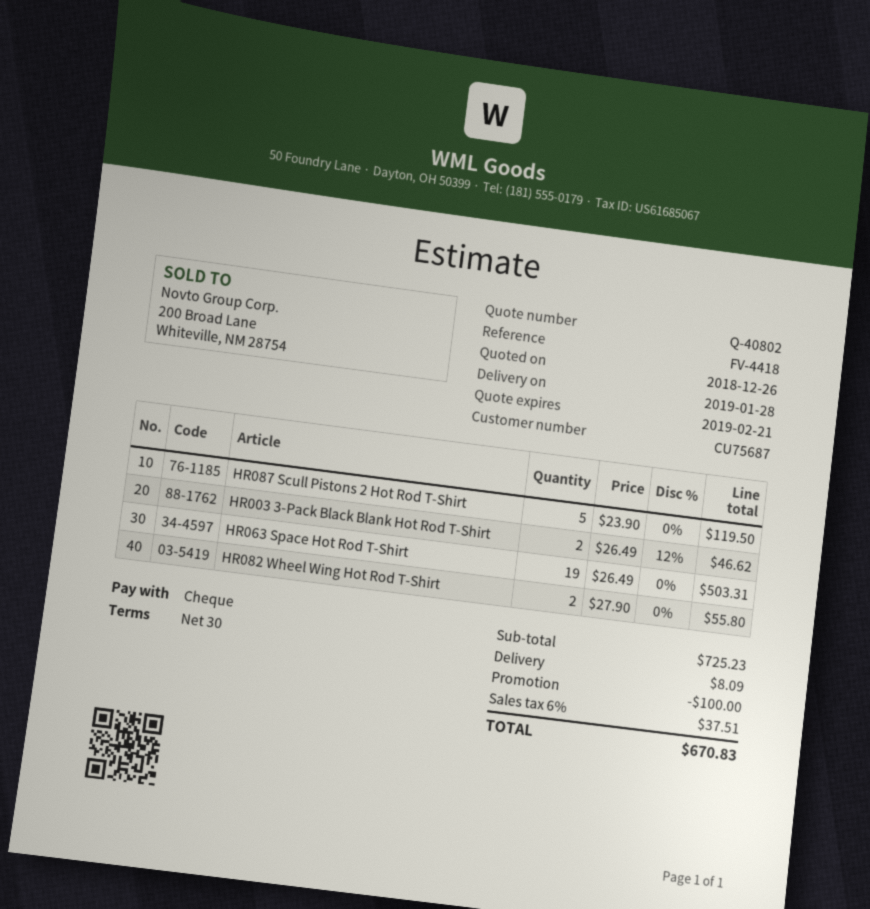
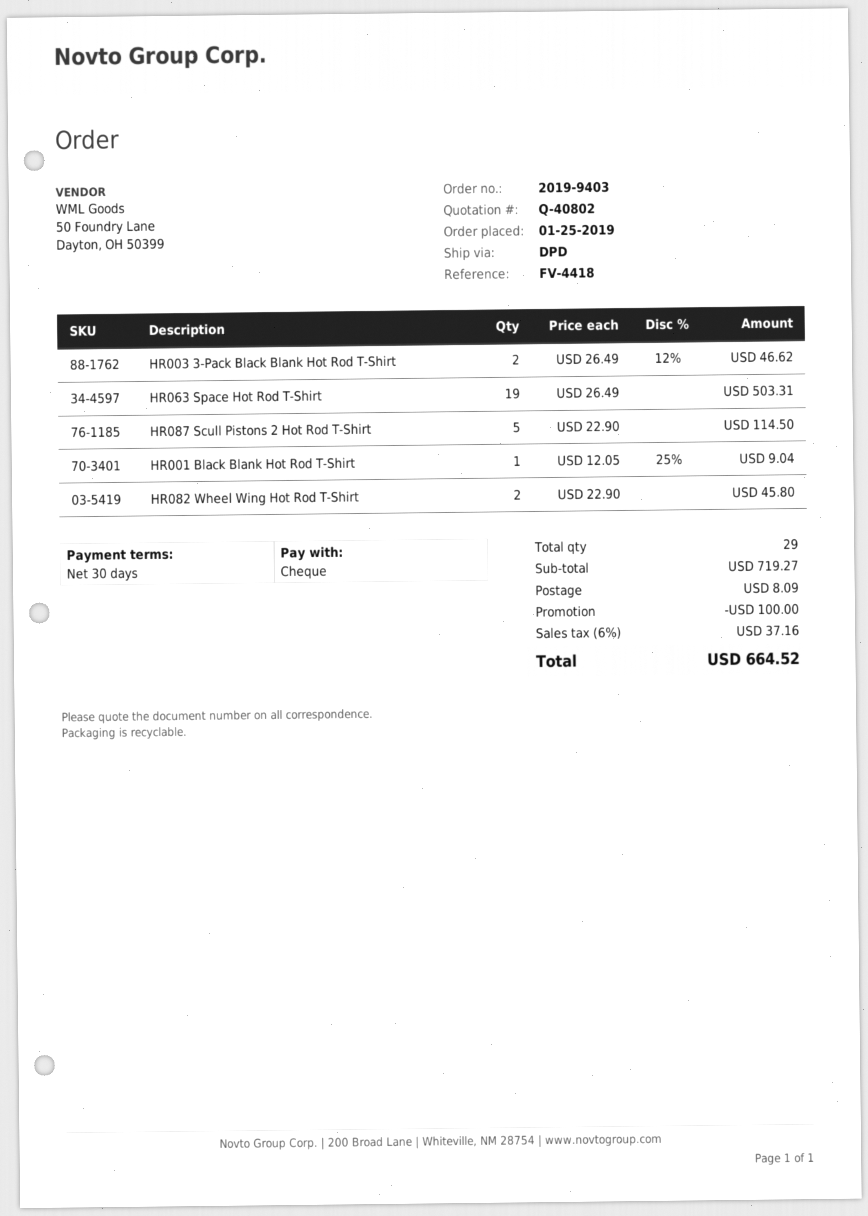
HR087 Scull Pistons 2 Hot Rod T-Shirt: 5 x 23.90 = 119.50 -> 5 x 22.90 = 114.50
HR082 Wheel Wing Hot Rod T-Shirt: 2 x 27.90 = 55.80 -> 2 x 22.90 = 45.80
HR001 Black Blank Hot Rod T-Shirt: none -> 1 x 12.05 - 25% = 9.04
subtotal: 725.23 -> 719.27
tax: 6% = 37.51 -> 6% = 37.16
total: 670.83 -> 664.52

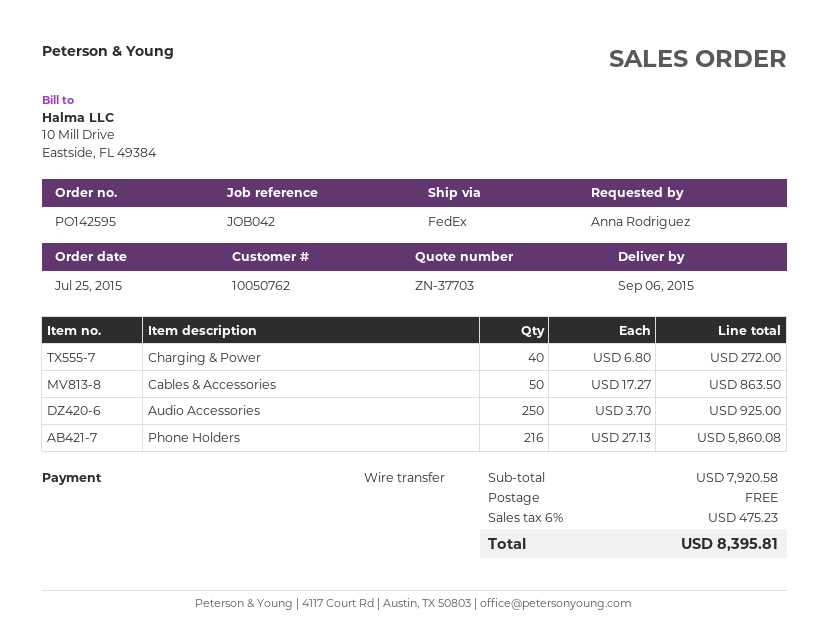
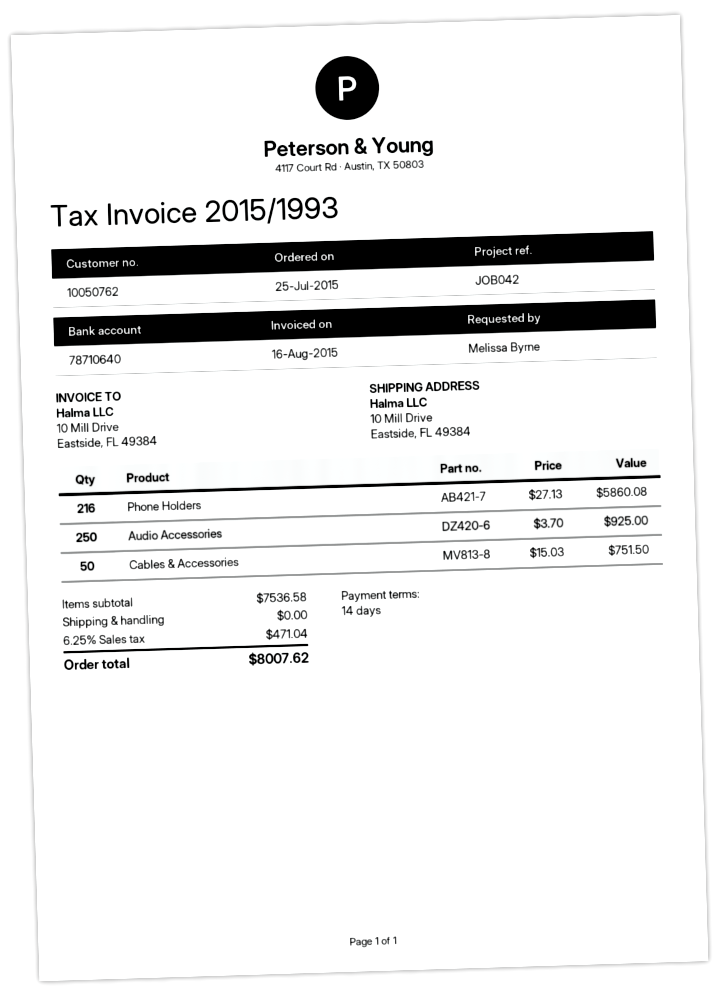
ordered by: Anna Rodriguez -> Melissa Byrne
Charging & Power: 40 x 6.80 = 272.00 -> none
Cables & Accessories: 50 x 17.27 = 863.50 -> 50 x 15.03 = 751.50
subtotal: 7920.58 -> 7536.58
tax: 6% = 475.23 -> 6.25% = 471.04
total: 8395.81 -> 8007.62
--
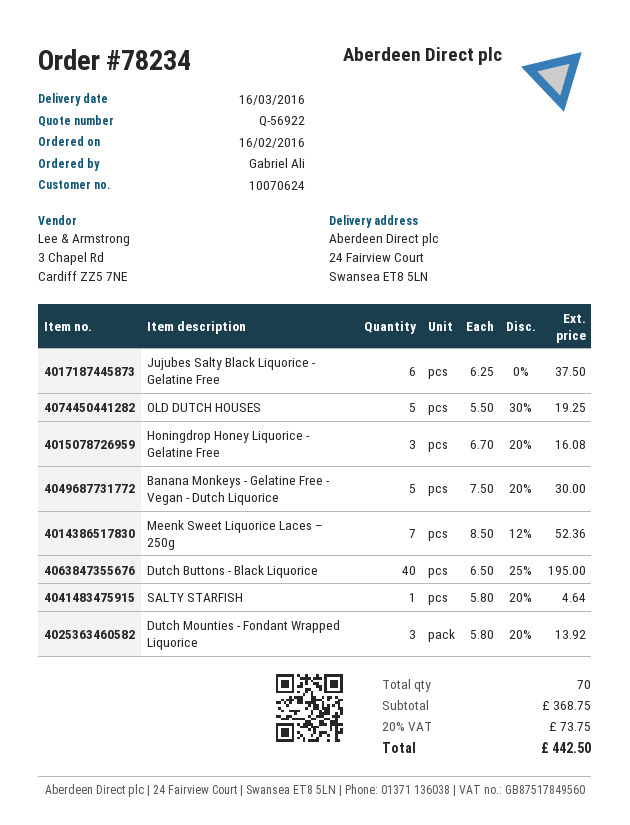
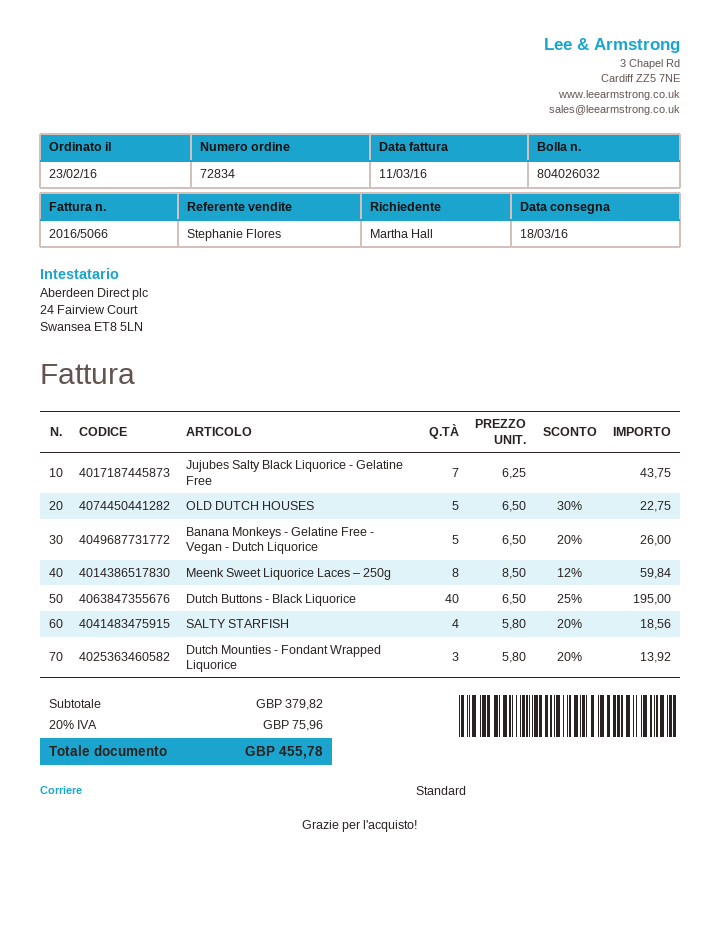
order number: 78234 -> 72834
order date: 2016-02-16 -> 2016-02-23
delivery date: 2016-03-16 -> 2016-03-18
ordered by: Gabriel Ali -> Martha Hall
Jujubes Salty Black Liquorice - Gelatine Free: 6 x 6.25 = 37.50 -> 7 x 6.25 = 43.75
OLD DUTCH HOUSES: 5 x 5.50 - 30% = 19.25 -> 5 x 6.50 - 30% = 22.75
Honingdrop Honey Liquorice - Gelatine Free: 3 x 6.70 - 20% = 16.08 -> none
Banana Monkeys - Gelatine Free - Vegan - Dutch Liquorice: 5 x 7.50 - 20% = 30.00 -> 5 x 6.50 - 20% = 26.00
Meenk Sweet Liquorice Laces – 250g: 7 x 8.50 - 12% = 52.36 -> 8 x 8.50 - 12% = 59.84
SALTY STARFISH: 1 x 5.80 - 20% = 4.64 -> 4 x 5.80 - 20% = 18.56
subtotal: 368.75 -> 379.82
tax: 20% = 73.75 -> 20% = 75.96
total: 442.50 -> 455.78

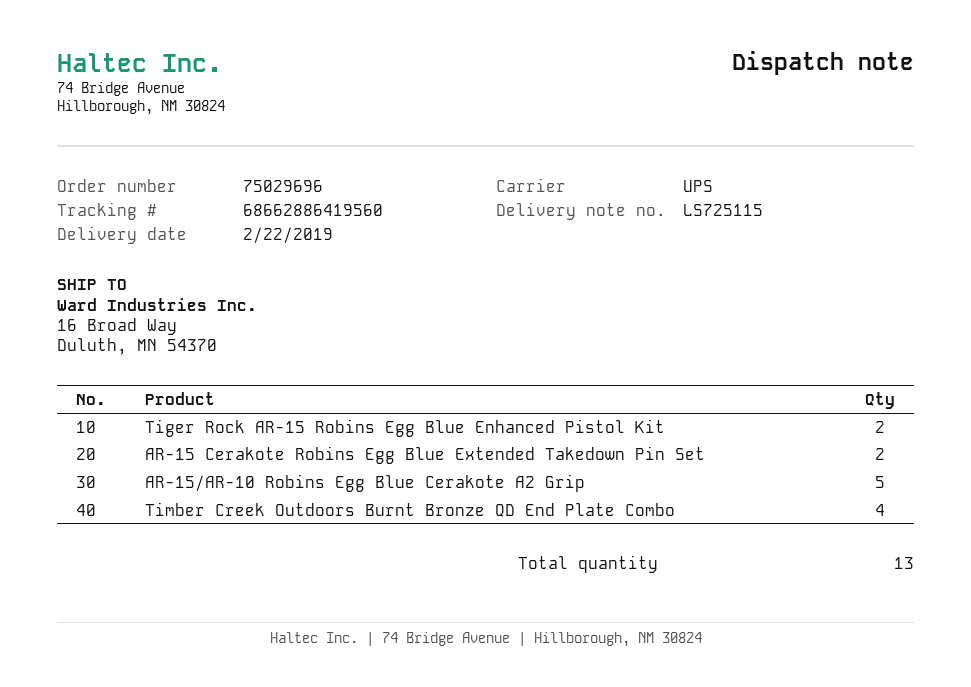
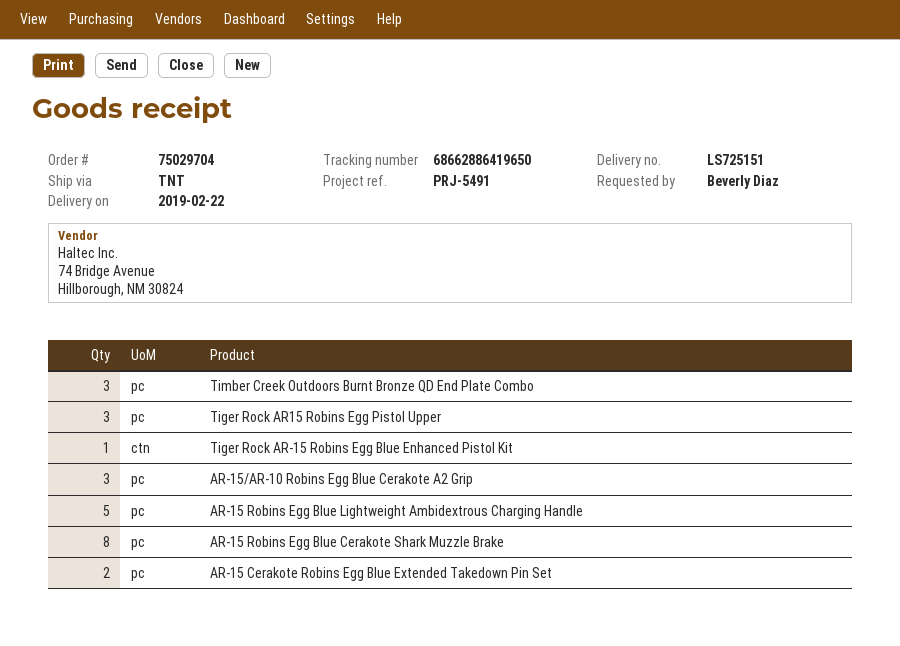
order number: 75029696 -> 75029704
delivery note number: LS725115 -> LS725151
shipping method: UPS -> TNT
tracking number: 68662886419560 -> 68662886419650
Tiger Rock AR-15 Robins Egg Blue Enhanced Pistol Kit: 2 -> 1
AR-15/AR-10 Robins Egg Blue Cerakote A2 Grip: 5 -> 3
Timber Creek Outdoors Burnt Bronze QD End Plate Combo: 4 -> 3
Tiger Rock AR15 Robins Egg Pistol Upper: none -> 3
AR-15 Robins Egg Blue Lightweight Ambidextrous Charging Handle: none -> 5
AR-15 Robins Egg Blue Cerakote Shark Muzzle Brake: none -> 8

## [INSTRUCTIONS FOR THE TASK]
Set the pictures aside and retype exactly the lines above from the line with "subtotal: 368.75 -> 379.82" to the line with "Tiger Rock AR15", both included, adding no others.

## [PROBLEM SOLUTION]
subtotal: 368.75 -> 379.82
tax: 20% = 73.75 -> 20% = 75.96
total: 442.50 -> 455.78

order number: 75029696 -> 75029704
delivery note number: LS725115 -> LS725151
shipping method: UPS -> TNT
tracking number: 68662886419560 -> 68662886419650
Tiger Rock AR-15 Robins Egg Blue Enhanced Pistol Kit: 2 -> 1
AR-15/AR-10 Robins Egg Blue Cerakote A2 Grip: 5 -> 3
Timber Creek Outdoors Burnt Bronze QD End Plate Combo: 4 -> 3
Tiger Rock AR15 Robins Egg Pistol Upper: none -> 3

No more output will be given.